#### Records:
--- START ---

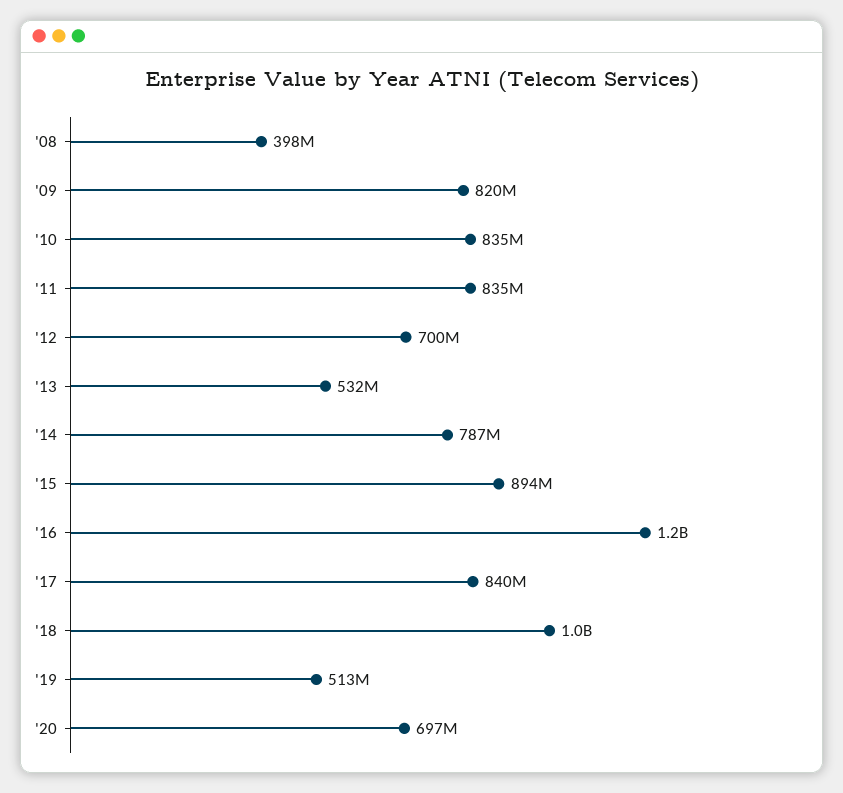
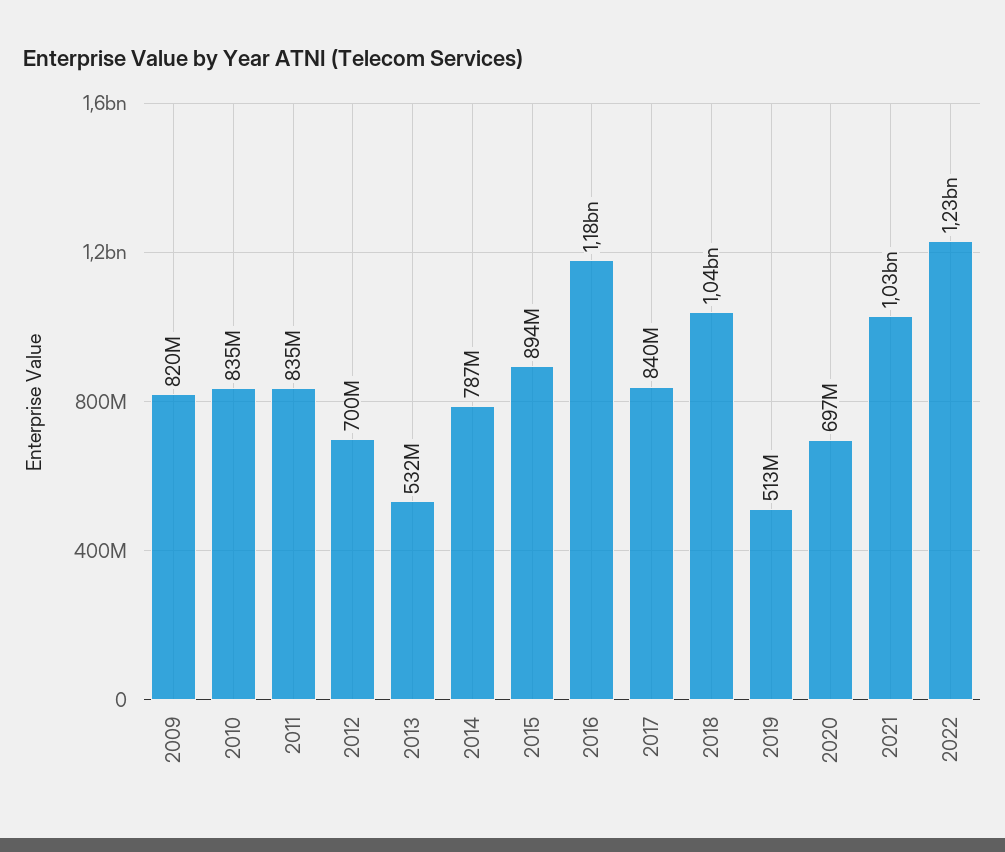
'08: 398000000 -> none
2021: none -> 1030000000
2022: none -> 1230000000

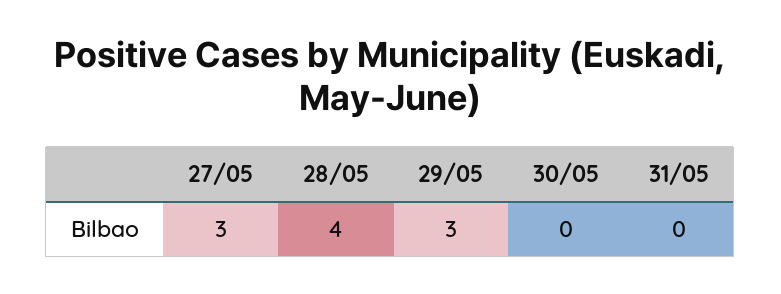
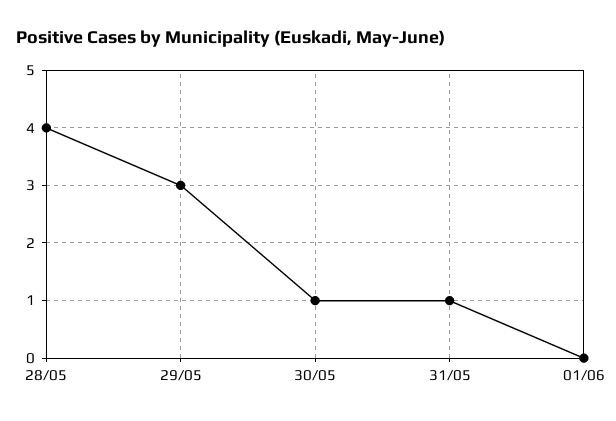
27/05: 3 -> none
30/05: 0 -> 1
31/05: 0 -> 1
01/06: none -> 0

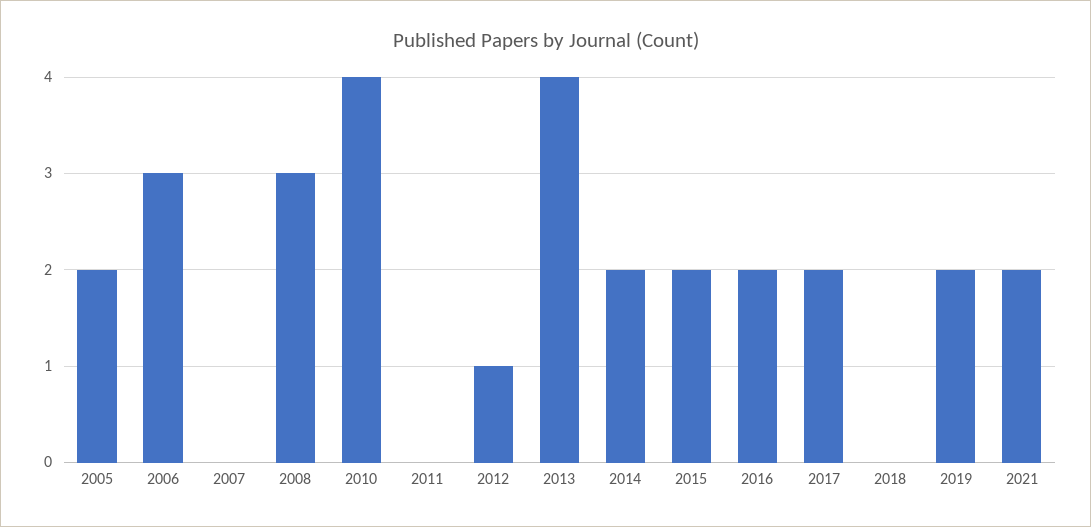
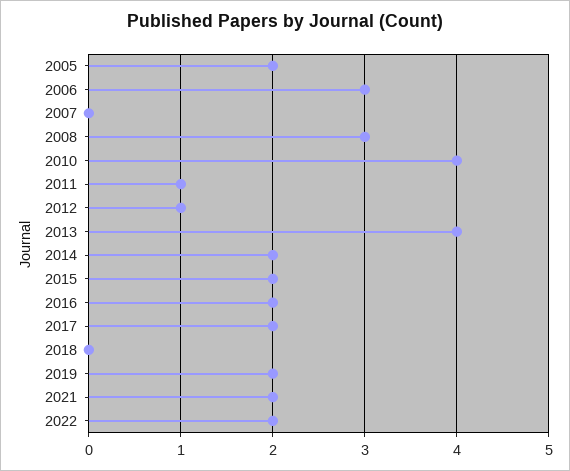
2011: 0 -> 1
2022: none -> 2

--- END ---
--- START ---

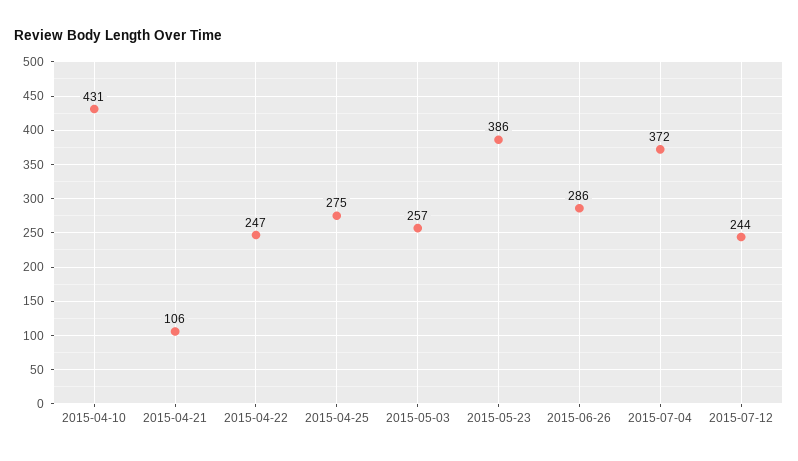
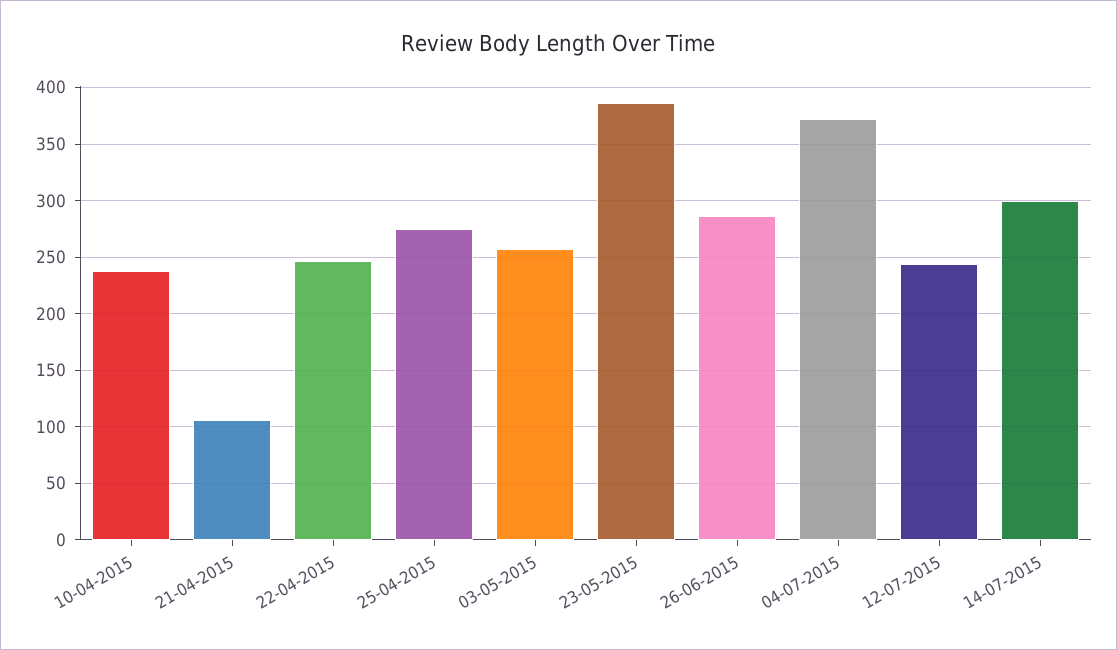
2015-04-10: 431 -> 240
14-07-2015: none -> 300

--- END ---

#### What you have to do:
Reproduce exactly, with no pictures, the lines above from the one holding "398000000 -> none" to the one holding "2022: none -> 2", inclusive.

#### Solution to this task:
'08: 398000000 -> none
2021: none -> 1030000000
2022: none -> 1230000000

27/05: 3 -> none
30/05: 0 -> 1
31/05: 0 -> 1
01/06: none -> 0

2011: 0 -> 1
2022: none -> 2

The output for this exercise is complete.